* TO DO *
In the data below, find every line with the string "posted" and pull it out.

* PROVIDED INFORMATION *
——————

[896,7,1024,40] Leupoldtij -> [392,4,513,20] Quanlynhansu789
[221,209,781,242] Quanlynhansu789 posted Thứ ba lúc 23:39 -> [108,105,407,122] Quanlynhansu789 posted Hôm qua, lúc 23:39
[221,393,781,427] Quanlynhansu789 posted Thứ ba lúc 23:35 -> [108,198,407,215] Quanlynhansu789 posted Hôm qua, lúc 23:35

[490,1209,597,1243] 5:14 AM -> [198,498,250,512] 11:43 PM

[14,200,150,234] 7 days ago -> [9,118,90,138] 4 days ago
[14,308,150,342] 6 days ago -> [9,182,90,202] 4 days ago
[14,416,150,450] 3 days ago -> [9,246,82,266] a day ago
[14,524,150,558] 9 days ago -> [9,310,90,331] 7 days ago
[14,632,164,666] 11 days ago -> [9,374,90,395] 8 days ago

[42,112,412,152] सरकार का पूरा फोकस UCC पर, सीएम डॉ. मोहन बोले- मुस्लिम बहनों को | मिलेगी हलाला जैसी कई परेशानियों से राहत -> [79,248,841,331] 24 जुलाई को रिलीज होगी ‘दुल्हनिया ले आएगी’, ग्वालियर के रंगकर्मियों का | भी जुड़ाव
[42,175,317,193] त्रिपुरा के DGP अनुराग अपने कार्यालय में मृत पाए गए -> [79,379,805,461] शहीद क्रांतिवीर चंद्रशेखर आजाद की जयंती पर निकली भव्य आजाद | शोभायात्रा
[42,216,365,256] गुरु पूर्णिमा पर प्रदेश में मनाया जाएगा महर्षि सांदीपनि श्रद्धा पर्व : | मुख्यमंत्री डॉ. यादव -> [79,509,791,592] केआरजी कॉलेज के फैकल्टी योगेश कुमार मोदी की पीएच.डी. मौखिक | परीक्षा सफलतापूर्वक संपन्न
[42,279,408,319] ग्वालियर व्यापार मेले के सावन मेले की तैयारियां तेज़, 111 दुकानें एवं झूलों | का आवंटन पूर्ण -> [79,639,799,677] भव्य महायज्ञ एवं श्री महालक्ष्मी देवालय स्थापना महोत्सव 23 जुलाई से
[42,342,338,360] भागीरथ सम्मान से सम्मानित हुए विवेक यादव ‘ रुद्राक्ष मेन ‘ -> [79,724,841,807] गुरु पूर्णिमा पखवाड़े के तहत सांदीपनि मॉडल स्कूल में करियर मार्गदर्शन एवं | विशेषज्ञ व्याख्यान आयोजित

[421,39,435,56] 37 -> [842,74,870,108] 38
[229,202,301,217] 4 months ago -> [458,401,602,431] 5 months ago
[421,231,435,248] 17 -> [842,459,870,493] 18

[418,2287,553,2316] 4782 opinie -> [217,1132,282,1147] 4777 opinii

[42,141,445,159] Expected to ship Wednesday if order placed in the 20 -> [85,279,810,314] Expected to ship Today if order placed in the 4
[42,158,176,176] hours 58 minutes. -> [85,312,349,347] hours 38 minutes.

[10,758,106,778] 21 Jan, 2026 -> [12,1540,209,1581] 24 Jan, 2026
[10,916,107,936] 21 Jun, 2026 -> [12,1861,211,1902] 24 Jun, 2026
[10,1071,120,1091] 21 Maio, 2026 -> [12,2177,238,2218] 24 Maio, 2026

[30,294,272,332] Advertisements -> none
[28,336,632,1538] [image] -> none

——————

* REPLY *
[221,209,781,242] Quanlynhansu789 posted Thứ ba lúc 23:39 -> [108,105,407,122] Quanlynhansu789 posted Hôm qua, lúc 23:39
[221,393,781,427] Quanlynhansu789 posted Thứ ba lúc 23:35 -> [108,198,407,215] Quanlynhansu789 posted Hôm qua, lúc 23:35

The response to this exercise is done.